What you need to do —
Search the records below for the word "nowrap". Pull out each line that has it.

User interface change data
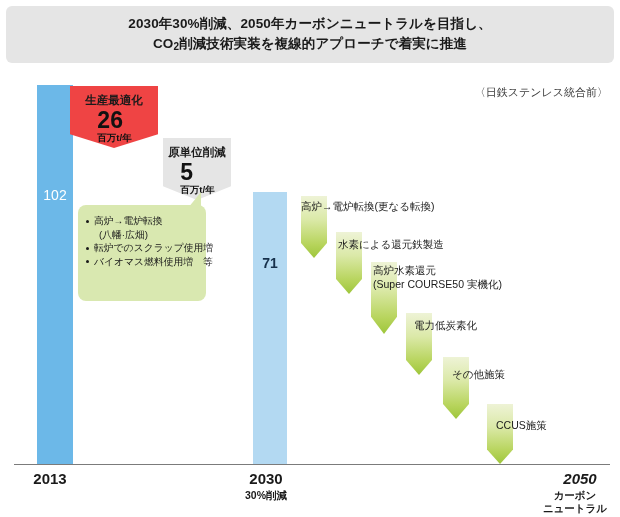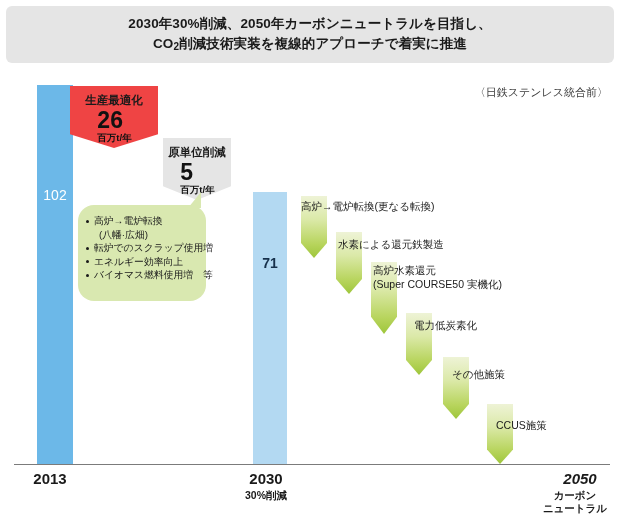--- a/index.html
+++ b/index.html
@@ -72,7 +72,7 @@
   
   .bubble{
     position:absolute;left:78px;top:205px;width:128px;height:96px;
-    background:#d9e8b0;border-radius:16px;box-sizing:border-box;
+    background:#d9e8b0;border-radius:8px;box-sizing:border-box;
     padding:9px 6px 6px 8px;
   }
   .bubble-tail{

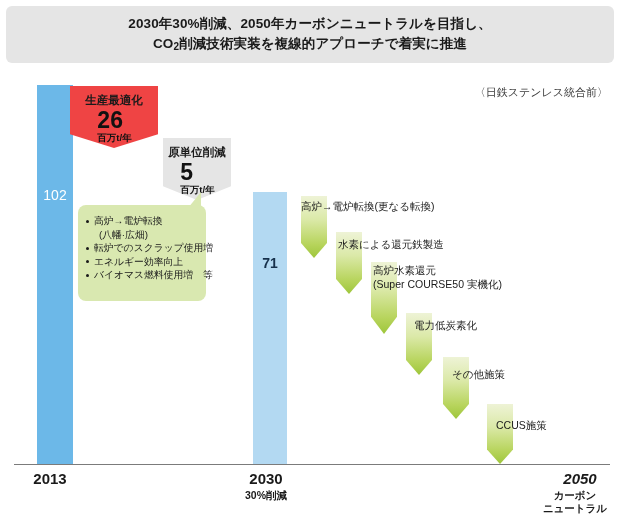--- a/index.html
+++ b/index.html
@@ -147,7 +147,6 @@
       <li class="has-dot">高炉→電炉転換</li>
       <li class="cont">(八幡·広畑)</li>
       <li class="has-dot">転炉でのスクラップ使用増</li>
-      <li class="has-dot">エネルギー効率向上</li>
       <li class="has-dot">バイオマス燃料使用増　等</li>
     </ul>
   </div>

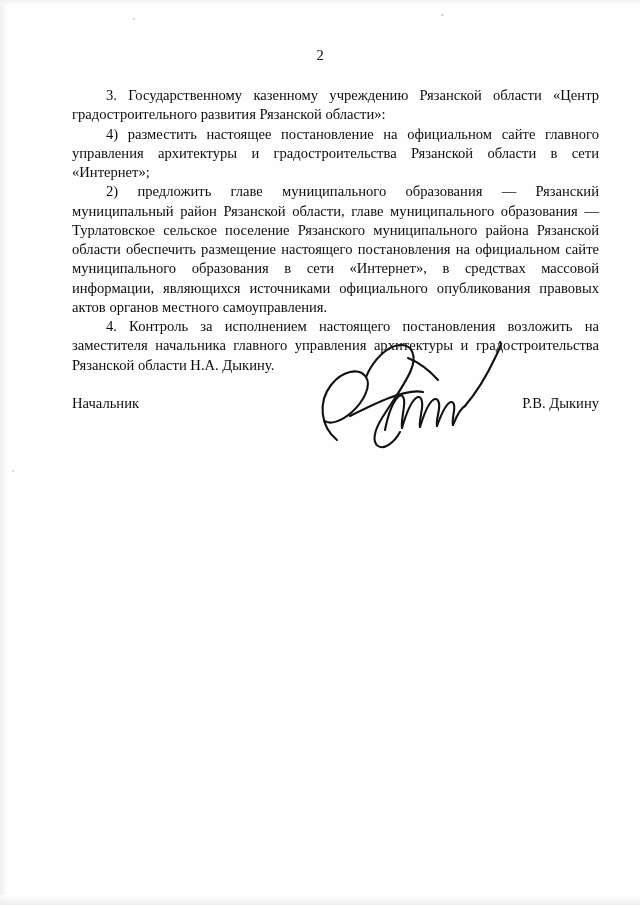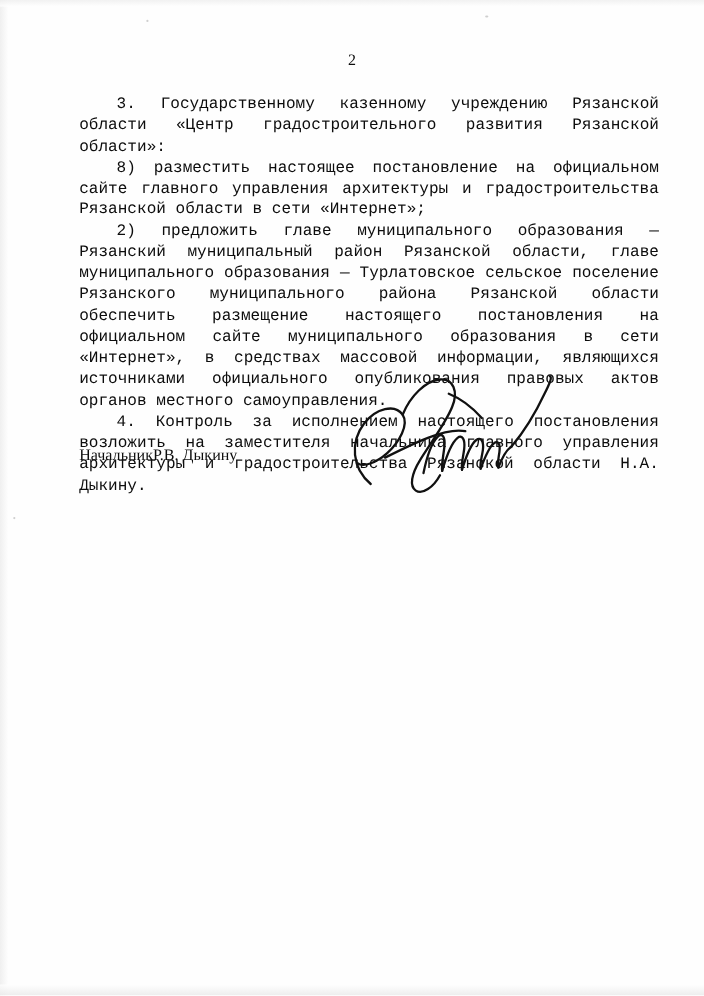--- a/index.html
+++ b/index.html
@@ -62,7 +62,6 @@
     line-height: 1.32;
     text-align: justify;
     text-justify: inter-word;
-    font-family: Liberation Mono, monospace;
   }
   .para {
     margin: 0 0 0 0;

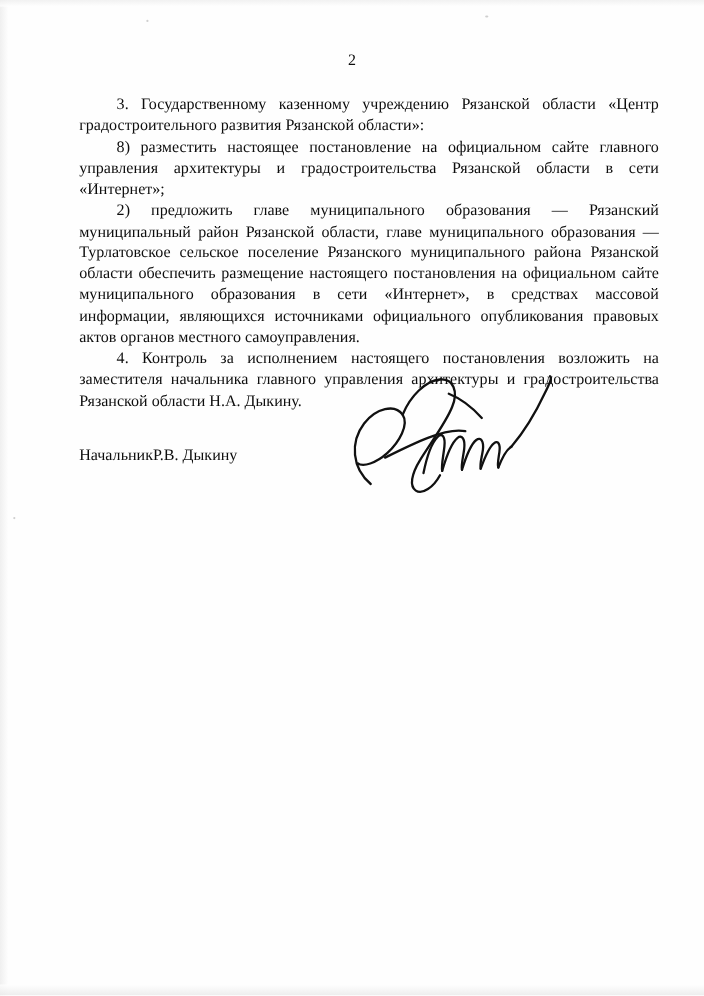--- a/index.html
+++ b/index.html
@@ -117,7 +117,7 @@
 
   <div class="content">
     <p class="para">3. Государственному казенному учреждению Рязанской области «Центр градостроительного развития Рязанской области»:</p>
-    <p class="para">8) разместить настоящее постановление на официальном сайте главного управления архитектуры и градостроительства Рязанской области в сети «Интернет»;</p>
+    <p class="para">4) разместить настоящее постановление на официальном сайте главного управления архитектуры и градостроительства Рязанской области в сети «Интернет»;</p>
     <p class="para">2) предложить главе муниципального образования — Рязанский муниципальный район Рязанской области, главе муниципального образования — Турлатовское сельское поселение Рязанского муниципального района Рязанской области обеспечить размещение настоящего постановления на официальном сайте муниципального образования в сети «Интернет», в средствах массовой информации, являющихся источниками официального опубликования правовых актов органов местного самоуправления.</p>
     <p class="para">4. Контроль за исполнением настоящего постановления возложить на заместителя начальника главного управления архитектуры и градостроительства Рязанской области Н.А. Дыкину.</p>
   </div>

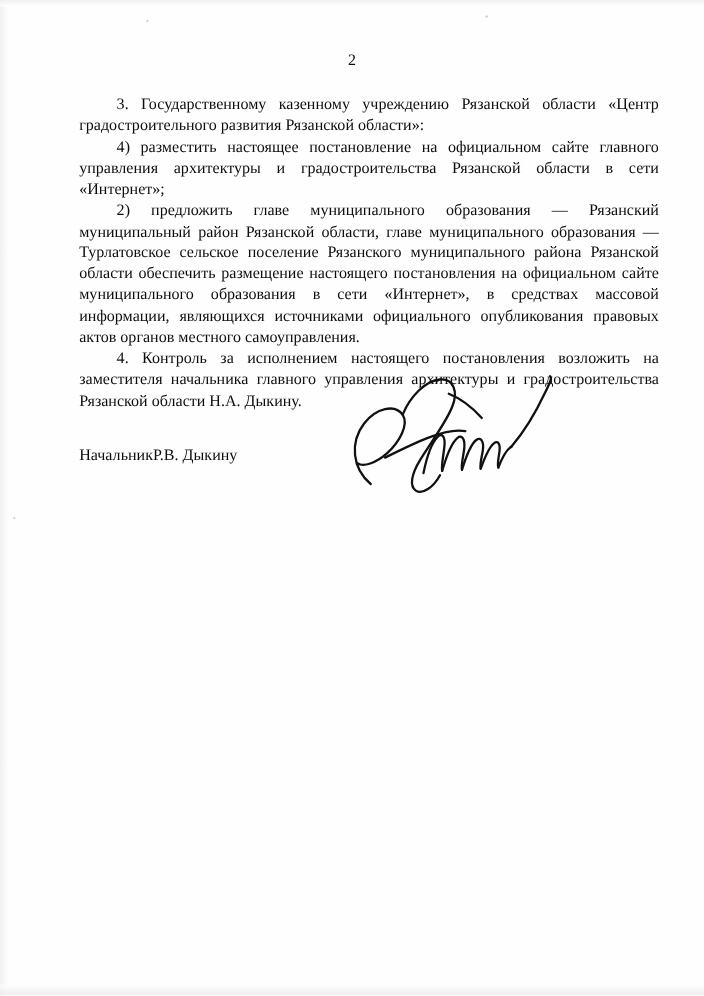--- a/index.html
+++ b/index.html
@@ -80,9 +80,8 @@
   }
   .sig-row {
     display: flex;
-    justify-content: flex-start;
+    justify-content: space-between;
     align-items: baseline;
-    margin-top: 11px;
   }
   .sig-title { white-space: nowrap; }
   .sig-name { white-space: nowrap; }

Answer for the task —
   .sig-title { white-space: nowrap; }
   .sig-name { white-space: nowrap; }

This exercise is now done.